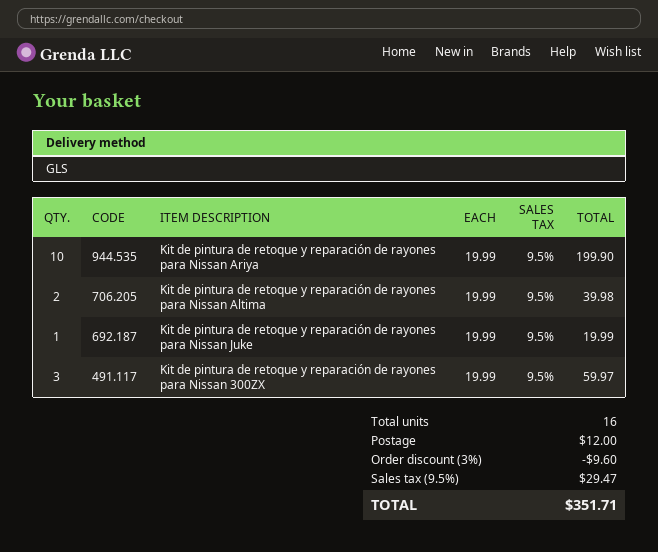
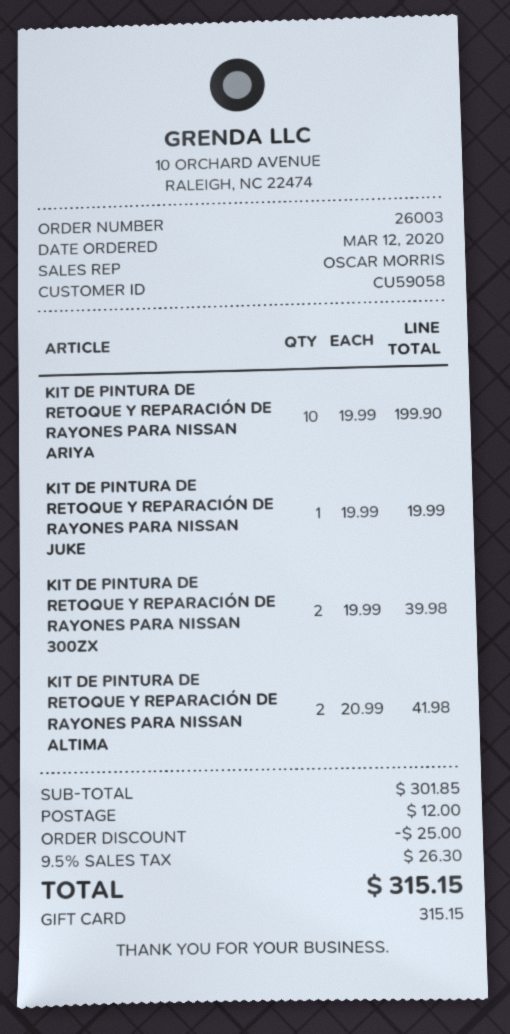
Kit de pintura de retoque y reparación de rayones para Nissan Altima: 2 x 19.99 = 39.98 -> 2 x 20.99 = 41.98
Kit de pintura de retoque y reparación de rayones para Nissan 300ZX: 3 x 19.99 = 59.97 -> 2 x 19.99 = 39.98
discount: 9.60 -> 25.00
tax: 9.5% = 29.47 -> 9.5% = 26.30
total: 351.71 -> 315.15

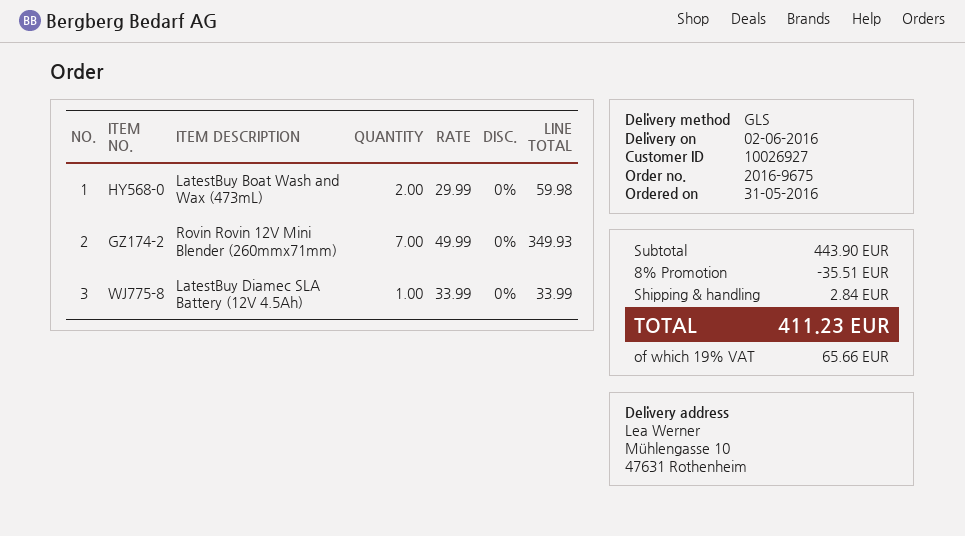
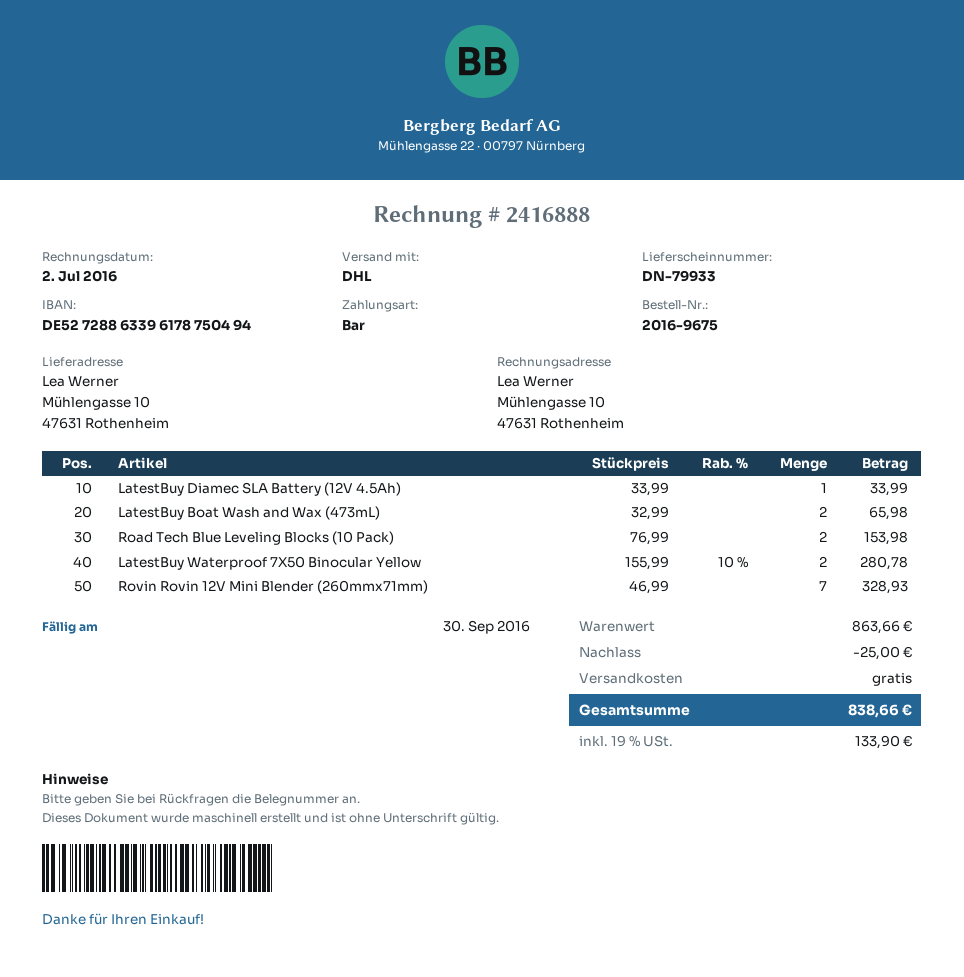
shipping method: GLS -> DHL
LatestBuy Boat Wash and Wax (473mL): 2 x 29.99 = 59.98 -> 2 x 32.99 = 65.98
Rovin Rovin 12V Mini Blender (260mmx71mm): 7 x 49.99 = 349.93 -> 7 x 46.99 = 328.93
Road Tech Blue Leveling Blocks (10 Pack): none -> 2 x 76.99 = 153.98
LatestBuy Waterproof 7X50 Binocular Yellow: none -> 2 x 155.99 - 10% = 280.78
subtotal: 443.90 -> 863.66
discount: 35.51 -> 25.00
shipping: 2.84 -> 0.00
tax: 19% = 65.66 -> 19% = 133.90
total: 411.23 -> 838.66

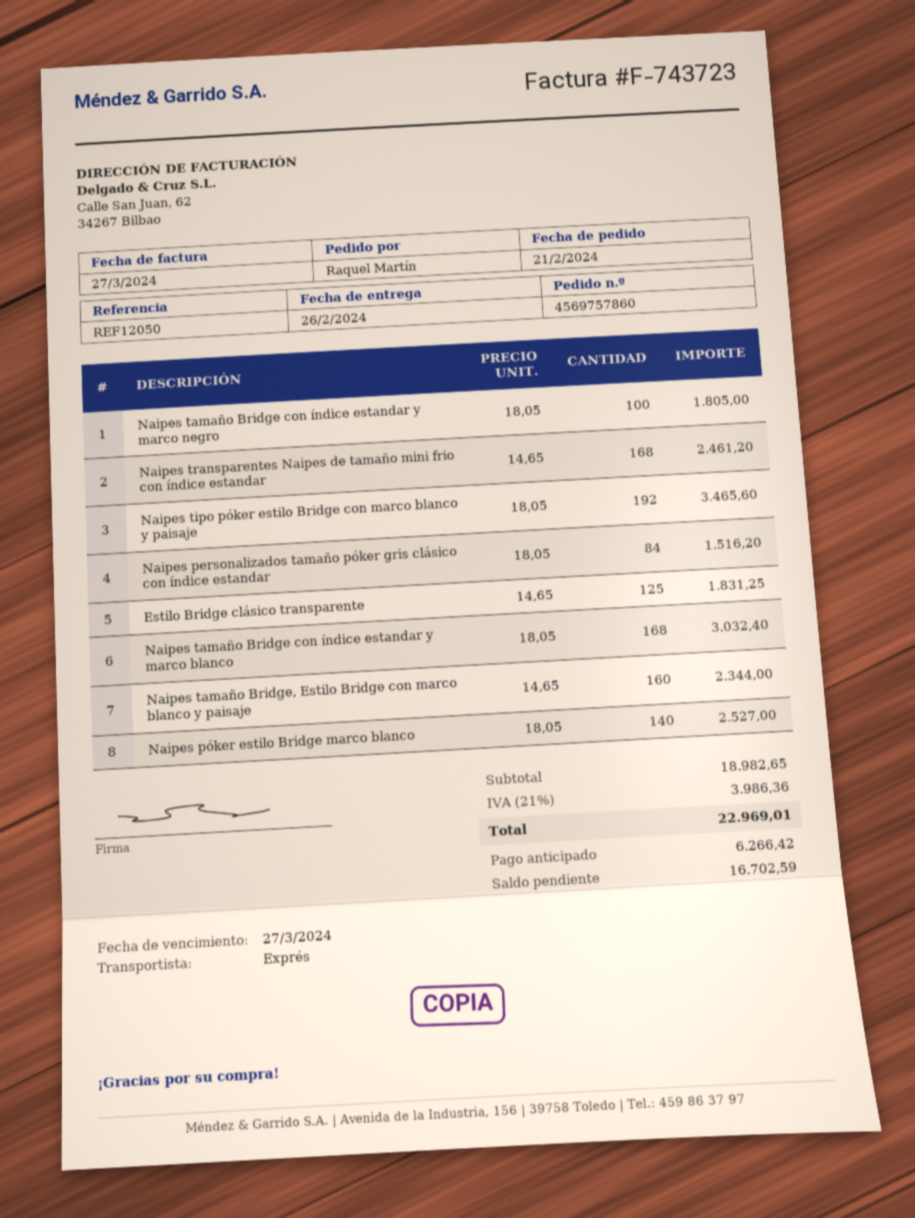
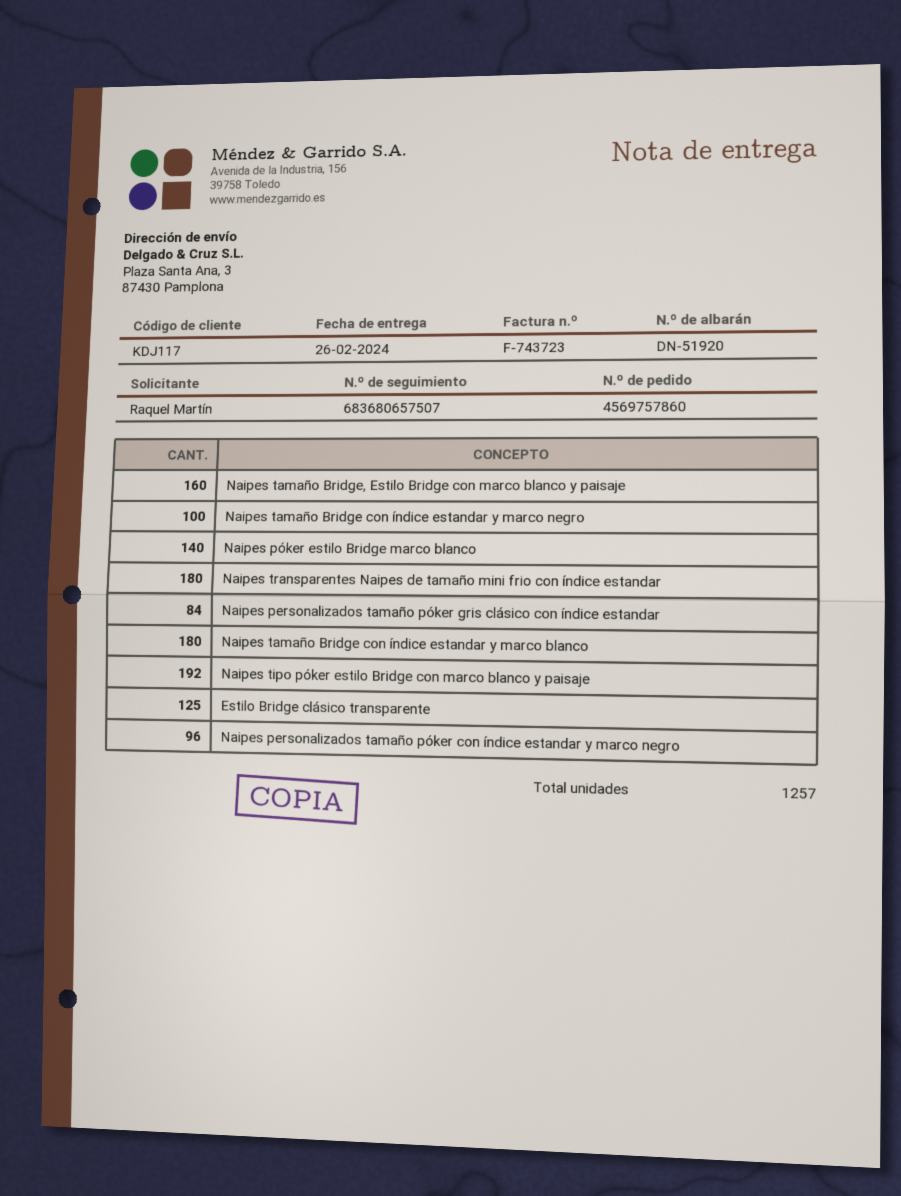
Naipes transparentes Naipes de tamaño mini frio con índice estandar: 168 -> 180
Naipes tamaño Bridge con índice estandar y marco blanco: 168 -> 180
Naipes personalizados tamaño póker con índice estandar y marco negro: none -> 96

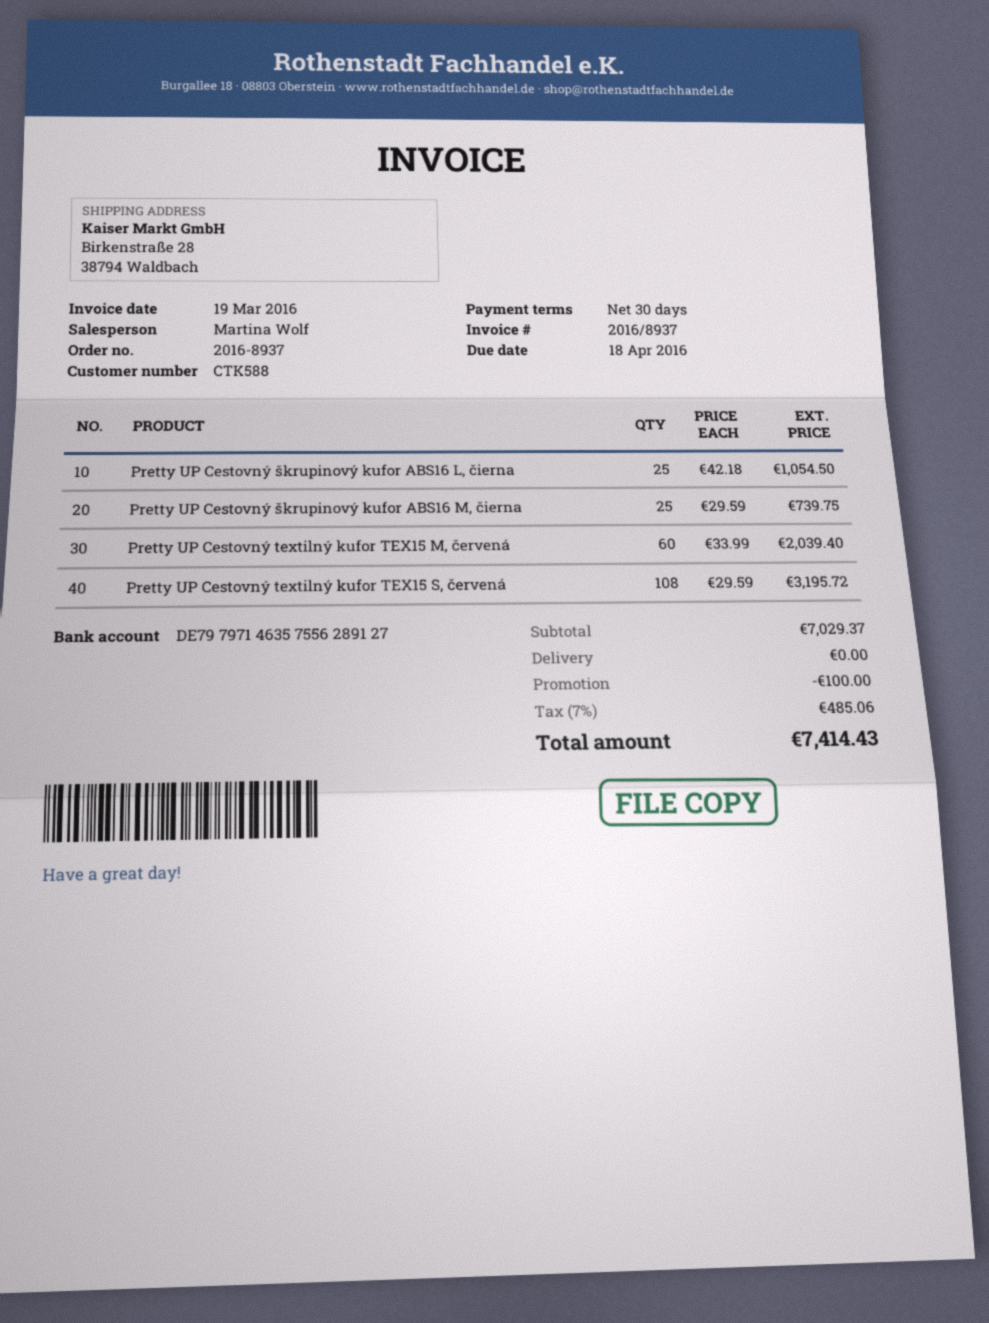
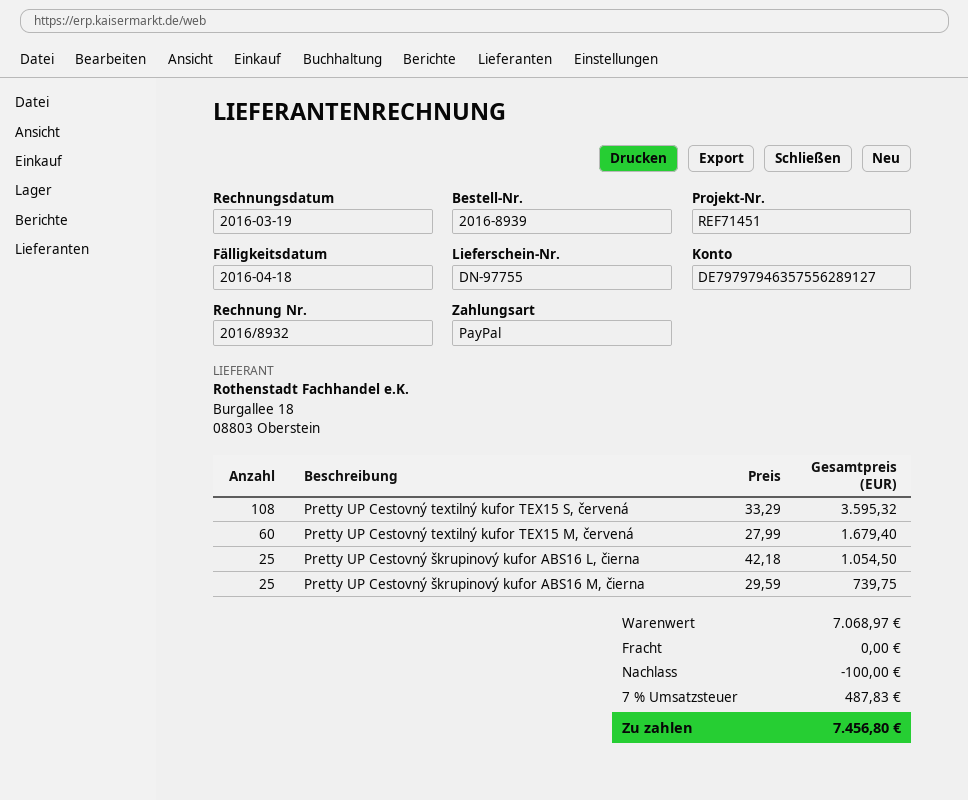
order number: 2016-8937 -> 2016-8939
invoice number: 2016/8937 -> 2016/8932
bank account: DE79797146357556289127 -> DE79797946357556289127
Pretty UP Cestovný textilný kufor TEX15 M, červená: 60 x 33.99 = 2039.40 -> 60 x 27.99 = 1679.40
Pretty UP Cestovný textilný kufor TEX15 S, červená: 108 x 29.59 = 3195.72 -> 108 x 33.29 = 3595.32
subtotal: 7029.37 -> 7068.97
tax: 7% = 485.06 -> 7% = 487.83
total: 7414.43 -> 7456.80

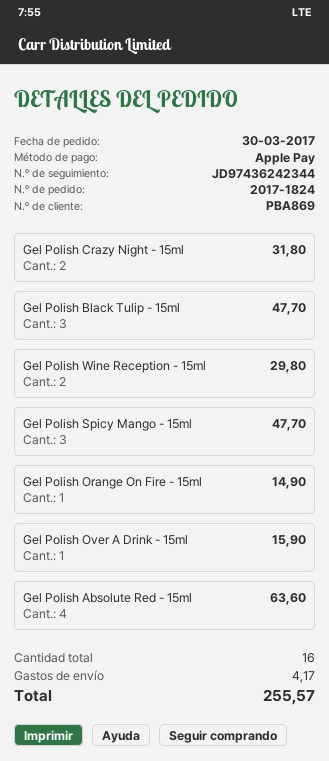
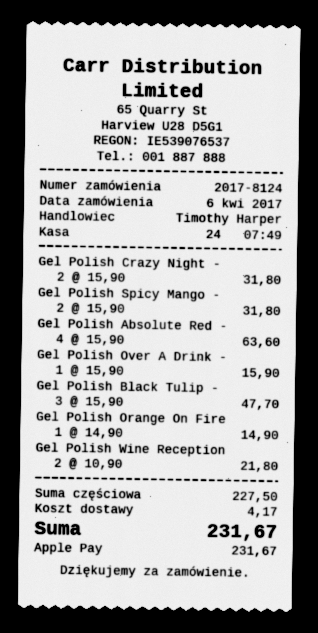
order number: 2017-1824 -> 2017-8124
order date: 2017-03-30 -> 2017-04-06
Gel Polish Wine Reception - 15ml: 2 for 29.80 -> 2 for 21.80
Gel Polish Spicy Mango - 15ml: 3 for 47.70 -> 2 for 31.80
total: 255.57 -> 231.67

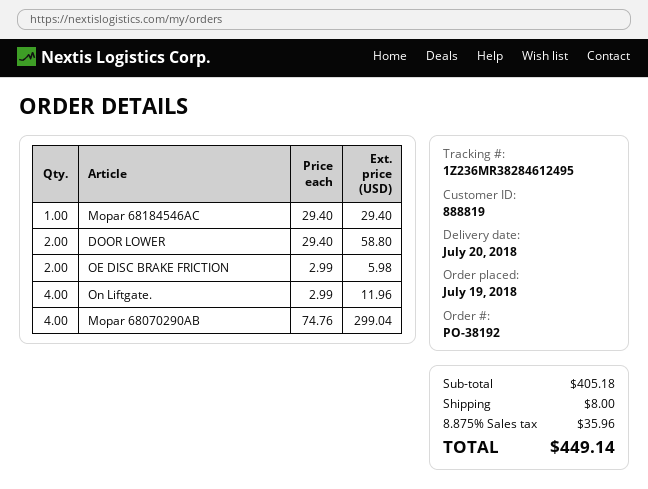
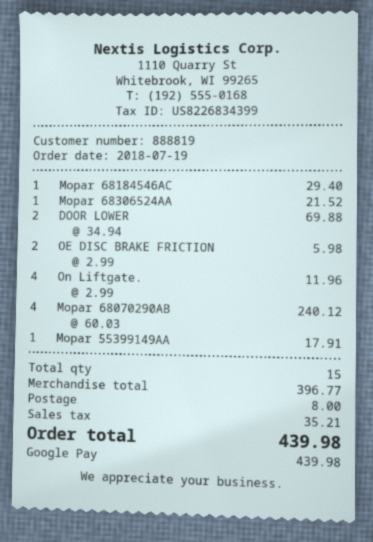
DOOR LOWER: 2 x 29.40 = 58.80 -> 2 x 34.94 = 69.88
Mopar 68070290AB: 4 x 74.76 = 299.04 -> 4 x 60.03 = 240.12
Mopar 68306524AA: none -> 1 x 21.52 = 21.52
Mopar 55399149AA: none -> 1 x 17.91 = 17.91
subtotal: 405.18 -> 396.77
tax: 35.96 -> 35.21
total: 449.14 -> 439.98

## WORK INSTRUCTION
For every line of the records with the string "LatestBuy", add one to a tally; give the final tally alone.

## WRITTEN SOLUTION
2